HubSpot is broader — it includes email marketing, service ticketing, and an academy. Attio is deeper on CRM data modeling — it has the most flexible object and relationship system among modern CRMs. Use HubSpot if you need the full marketing-to-service stack. Use Attio if you have complex data relationships and want a CRM your team will actually enjoy using. See our review of Attio for the full comparison.

When should I upgrade from HubSpot Starter to Professional?

Upgrade when you need any of these: marketing automation workflows (not just individual emails), lead scoring, custom reporting dashboards, A/B testing on emails, or more than one sales pipeline. Most teams hit these limits between 20 and 50 contacts per month in active sales. Professional is where HubSpot's value compounds significantly — but so does the cost.
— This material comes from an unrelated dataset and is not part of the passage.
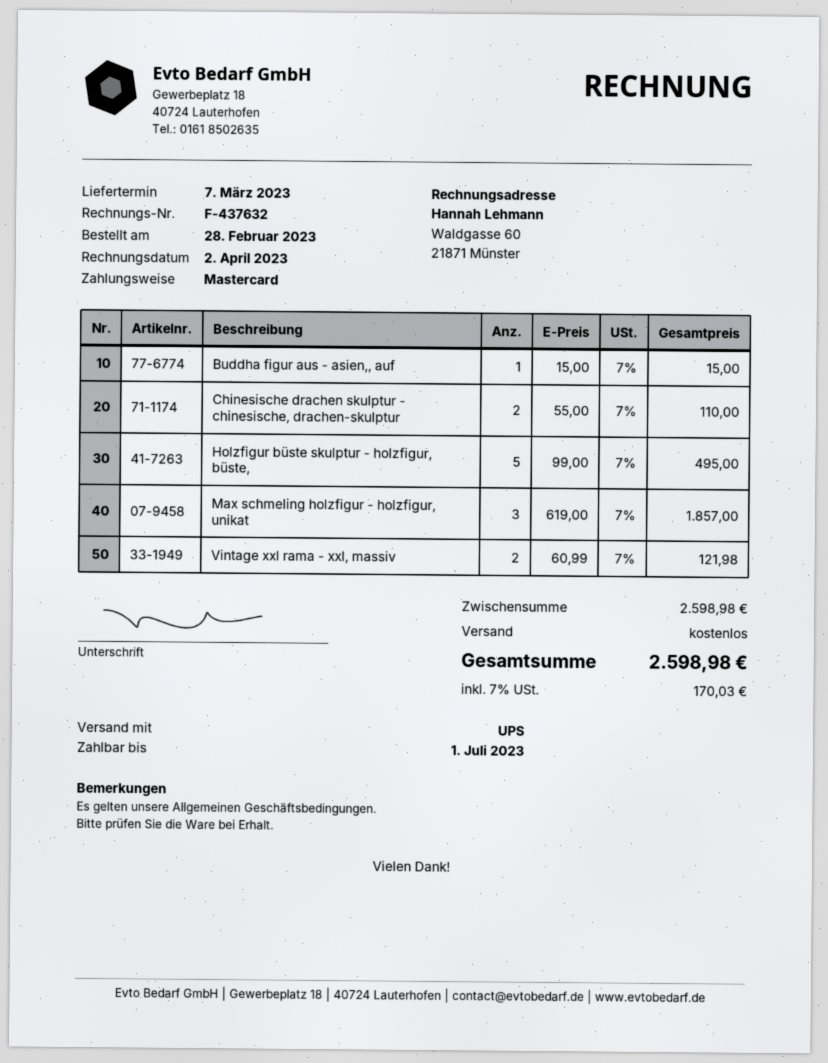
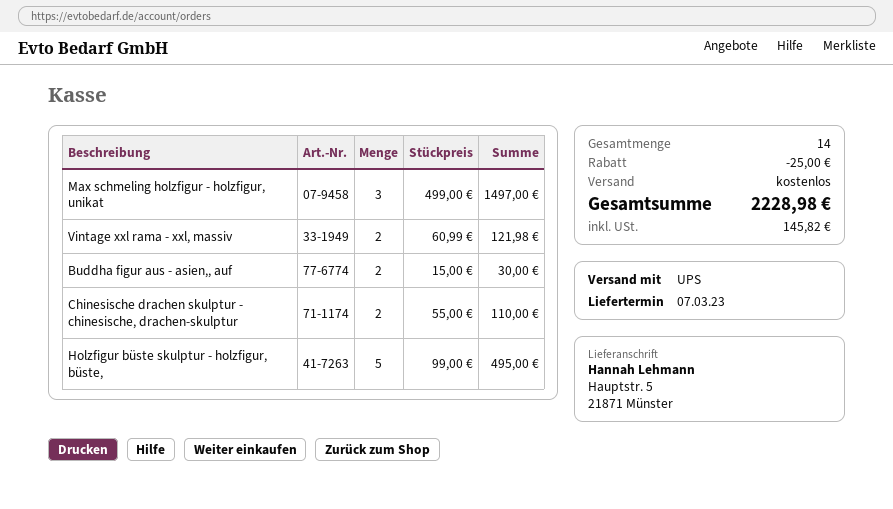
Buddha figur aus - asien,, auf: 1 x 15.00 = 15.00 -> 2 x 15.00 = 30.00
Max schmeling holzfigur - holzfigur, unikat: 3 x 619.00 = 1857.00 -> 3 x 499.00 = 1497.00
discount: none -> 25.00
tax: 170.03 -> 145.82
total: 2598.98 -> 2228.98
Does HubSpot integrate with Salesforce?

Yes. HubSpot has a native bidirectional sync with Salesforce that maps contacts, companies, and deals. It's used by companies running HubSpot for inbound marketing and Salesforce for enterprise sales — HubSpot captures the lead, Salesforce closes the deal. The sync requires Operations Hub Professional and careful field mapping to avoid data conflicts.

Is HubSpot good for startups?

Yes for most stages. The free CRM is the right starting point — no contract, no time limit, and the onboarding is the fastest in enterprise CRM. Add Marketing Hub Starter ($15/month) when you start running email campaigns. Upgrade to Professional when your sequences and automation needs outgrow Starter. The risk is getting locked in before you've optimized your sales process — configure your pipeline carefully before training your team on it.